Sunday, October 30, 2011

Another Fair Maid

 

The two women roughly the same age, height, colouration. Moderately plump, pear-shaped both. The unusual in-step walk was what drew attention. 

This was a definite, striking lock-step, almost military in precision, despite the fact the woman on the outside was swivelled around half-facing the other. It was a kind of unity of being that marked out the pair in the midst of numerous others passing along the concourse. 

The similarity in size and feature came as the secondary observation. And only after that, lagging behind the other impressions, the notes of racial difference.

In fact the woman on the inside might have been four or five years older, perhaps early thirties. So much else was in accord that this distinction too took some time to register. 

The younger had a slightly darker skin tone, freckles, something of the Pacific in her aspect. Both were dressed in cheap, non-descript, washed-out clothes of the same unflattering dun colour. Shorts, printed tees and thongs. That was an added part of the unity; even the colours the same, as if they shared clothes indiscriminately.

The elder carried the strapped baby of two or three months high on her chest, facing. In order to engage the baby and have it in focus, the woman needed to retract her head. With head pulled back a little like a rooster, arching her spine, on she marched in-step with her companion. The baby sat comfortably, wisps of dark hair and eyes that blinked only a little, tiny and soundless.

A late afternoon constitutional underneath the HDB block. Dinner would follow upstairs. The lifts were in the central hub where most of the shops were clustered. Like at the base of any other HDB, food stalls stood ready as an option. On North Bridge here the cluster was somewhat unusual for all the stationery and printing shops. Across the road there was more than one Art supply outlet. Old grannies often sat along the ledges looking out onto the traffic on North Bridge Road. Incongruously, Raffles Hotel sat directly opposite, its presence inconsequential for this other side of the street. Often it was a surprise to be reminded of the incongruity.

The pair of women walked slowly, yet there was a rapidity in their motion at the same time. This impression came from the younger, darker, freckled woman, who walked half side-on, holding a fan in her hand which she directed at the baby. 

The girl was right-handed. From such close range shoulder-to-shoulder, she could not have fanned the child with her left even if she was able. Swivelling half-round, she battered with the fan from the right in rapid strokes. Keeping step, perhaps swinging her legs in a wider arc, she kept up with the fanning. 

Such energy in her action. An odd look of earnestness she gave the baby, who sat on contentedly, clearly in perfect comfort. 

There had been a couple of downpours through the afternoon, one just five minutes earlier. The heat and steaminess had quickly descended again. But this was almost November now; the oppressive sting of mid-year was long gone. 

The younger, darker, freckled woman beat a rapid time at this baby of such a charmed life, channeling at the child carefully. The most doting aunt could not have fulfilled the role as well.

Even the lower middle-class in Singapore, even renters in the HDB blocks, could afford cheap Filipina, Indonesian and Myanmar maids. For as little as three hundred and fifty Singaporean dollars a month a young mother could have such a girl living in the spare room, minding the baby, washing, cooking, cleaning, fetching the groceries. 

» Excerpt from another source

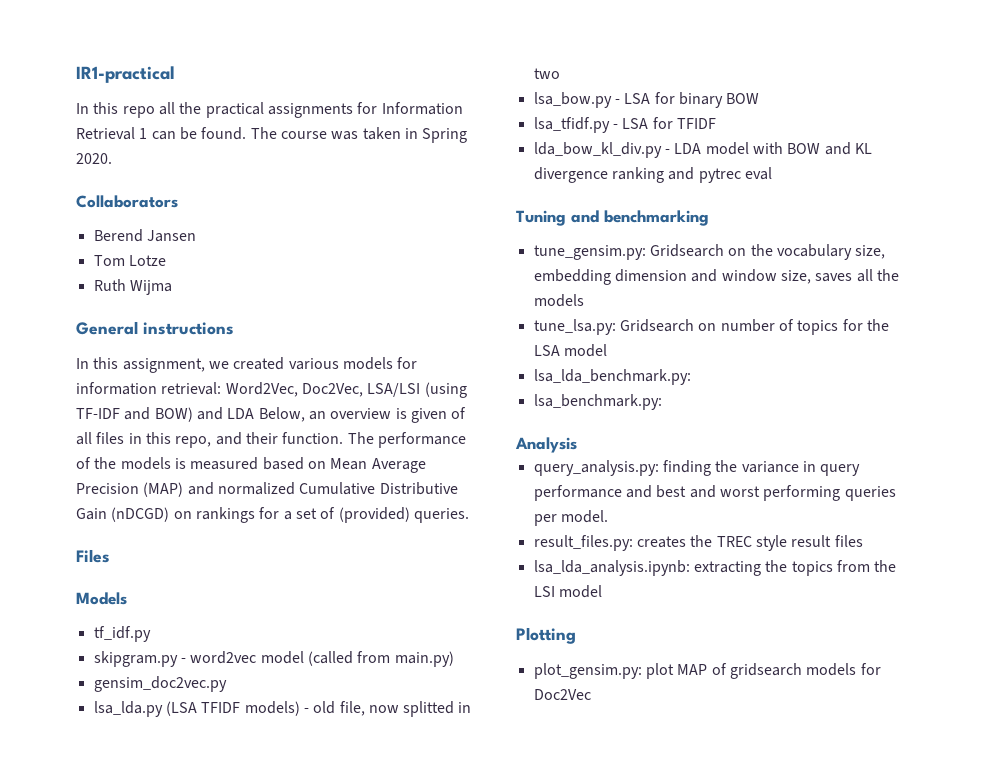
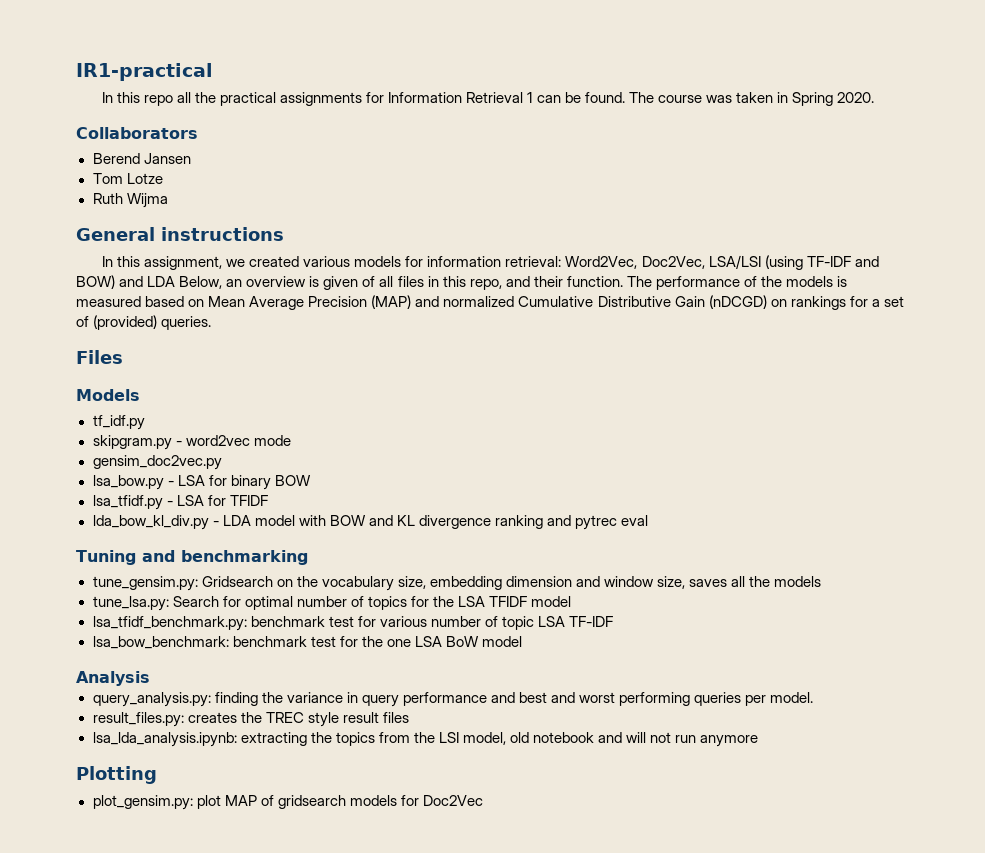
[260,651,454,667] [93,676,227,692] [93,701,472,717] [533,68,560,79] model (called from main.py) // gensim_doc2vec.py // lsa_lda.py (LSA TFIDF models) - old file, now splitted in two -> [253,435,291,446] [92,455,222,470] mode // gensim_doc2vec.py
[619,319,717,332] Gridsearch on -> [172,596,293,610] Search for optimal
[563,344,607,357] [533,369,691,385] [533,394,662,410] model // lsa_lda_benchmark.py: // lsa_benchmark.py: -> [489,596,572,607] [92,616,613,631] [92,636,522,649] TFIDF model // lsa_tfidf_benchmark.py: benchmark test for various number of topic LSA TF-IDF // lsa_bow_benchmark: benchmark test for the one LSA BoW model
[558,585,602,598] model -> [462,732,759,747] model, old notebook and will not run anymore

Many of the maids were the care-givers for the elderly, whose children prefer to undertake employment. Many have left their own children with their mothers and husbands back home and don't see them for two, three or more years. It was only in recent years that a mandated free day a month, and then weekly, was given these young women. In earlier years more than one had been encountered who had not had a free day in two or three years of employment. Cases of beatings are not uncommon. Trouble with the Sir usually takes the other, predictable form. Surveillance cameras regularly capture maids slapping their elderly charges because there had been trouble over medication and the like—the newspapers providing coverage. A dozen or more maids have fallen from the high towers to their deaths.

       Two hundred thousand maids in the country, in a native population the size of Melbourne.